Sul punto gli ermellini affermano che, «con particolare riferimento all’alienazione di beni, gli atti dispositivi compiuti dall’obbligato, oggettivamente idonei ad eludere l’esecuzione esattoriale, hanno natura fraudolenta, ai sensi dell’art. 11 del D.lgs. 10 marzo 2000, n. 74, allorquando, pur determinando un trasferimento effettivo del bene, siano connotati da elementi di inganno o di artificio, cioè da uno stratagemma tendente a sottrarre le garanzie patrimoniali all’esecuzione (cfr. Corte di cassazione, Sez. 3, sentenza n. 29636 del 02/03/2018)».

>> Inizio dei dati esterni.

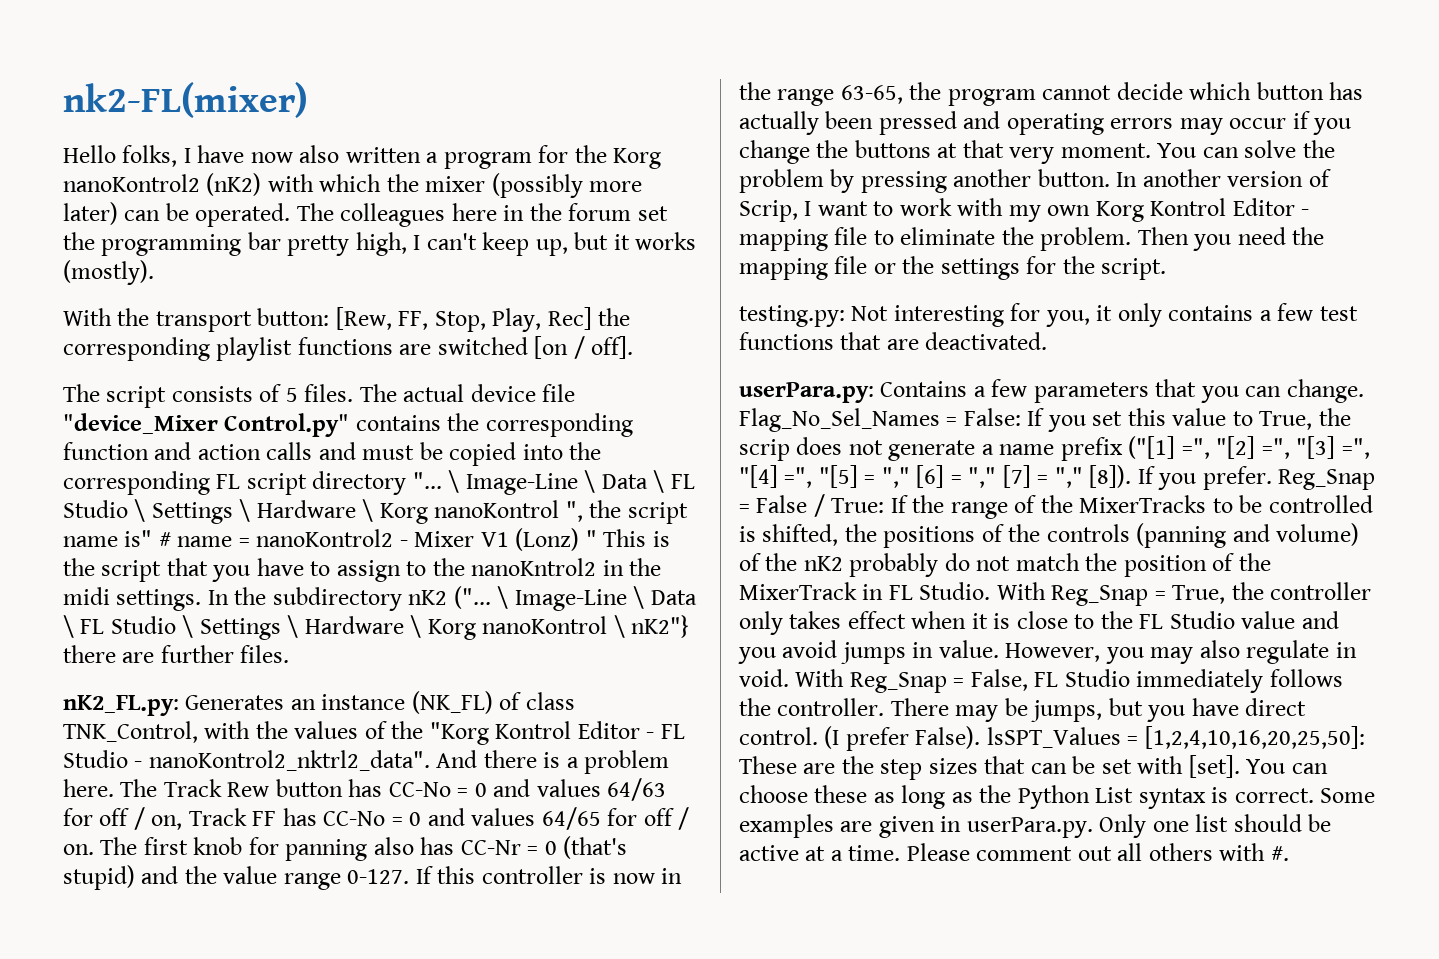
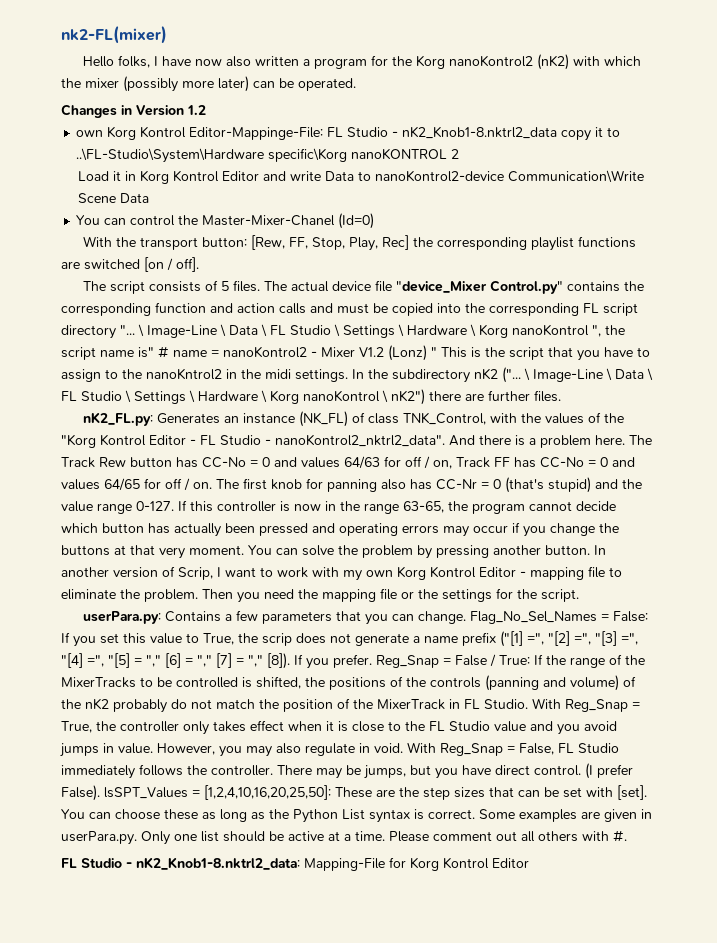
[296,203,668,227] [63,232,697,256] [63,260,154,285] The colleagues here in the forum set the programming bar pretty high, I can't keep up, but it works (mostly). -> [61,104,206,118] [76,126,621,141] [76,148,460,163] [77,170,644,184] [77,193,149,203] [76,213,375,229] // Changes in Version 1.2 // own Korg Kontrol Editor-Mappinge-File: FL Studio - nK2_Knob1-8.nktrl2_data copy it to ..\FL-Studio\System\Hardware specific\Korg nanoKONTROL 2 // Load it in Korg Kontrol Editor and write Data to nanoKontrol2-device Communication\Write Scene Data // You can control the Master-Mixer-Chanel (Id=0)
[480,532,509,547] V1 -> [359,347,384,357] V1.2
[631,615,690,638] nK2"} -> [391,389,425,405] nK2")
[739,303,1358,327] [739,332,1048,350] // testing.py: Not interesting for you, it only contains a few test functions that are deactivated. -> (579, 595) none
(1289, 853) none -> [61,857,529,871] // FL Studio - nK2_Knob1-8.nktrl2_data: Mapping-File for Korg Kontrol Editor

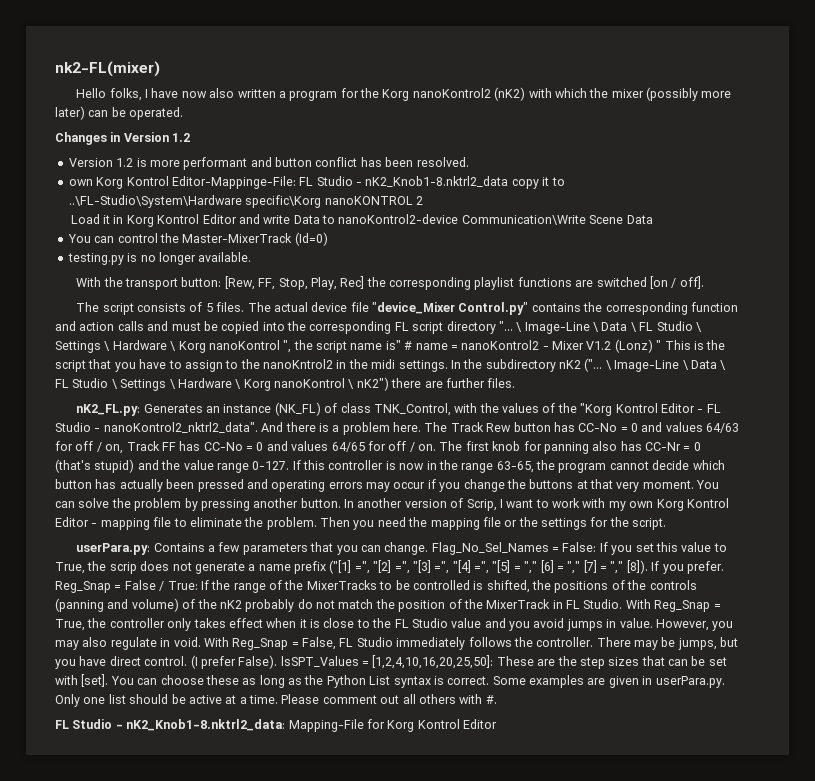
(206, 110) none -> [68,157,469,170] // Version 1.2 is more performant and button conflict has been resolved.
[202,215,336,226] Master-Mixer-Chanel -> [182,233,293,243] Master-MixerTrack
(375, 221) none -> [67,252,252,265] // testing.py is no longer available.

In definitiva la nozione di “atti fraudolenti”, sulla base di un consolidato indirizzo ermeneutico espresso in sede di legittimità (ex multis cfr. Cassazione, Sez. 3, sentenza n. 25677/2012), comprende tutti quei comportamenti che, «quand’anche formalmente leciti, siano tuttavia connotati da elementi di inganno o di artificio, dovendosi cioè ravvisare l’esistenza di uno stratagemma tendente a sottrarre le garanzie patrimoniali all’esecuzione, rilevando, tra i possibili indicatori della fraudolenza, la prova dell’eventuale compiacenza degli acquirenti, la congruità del prezzo pagato».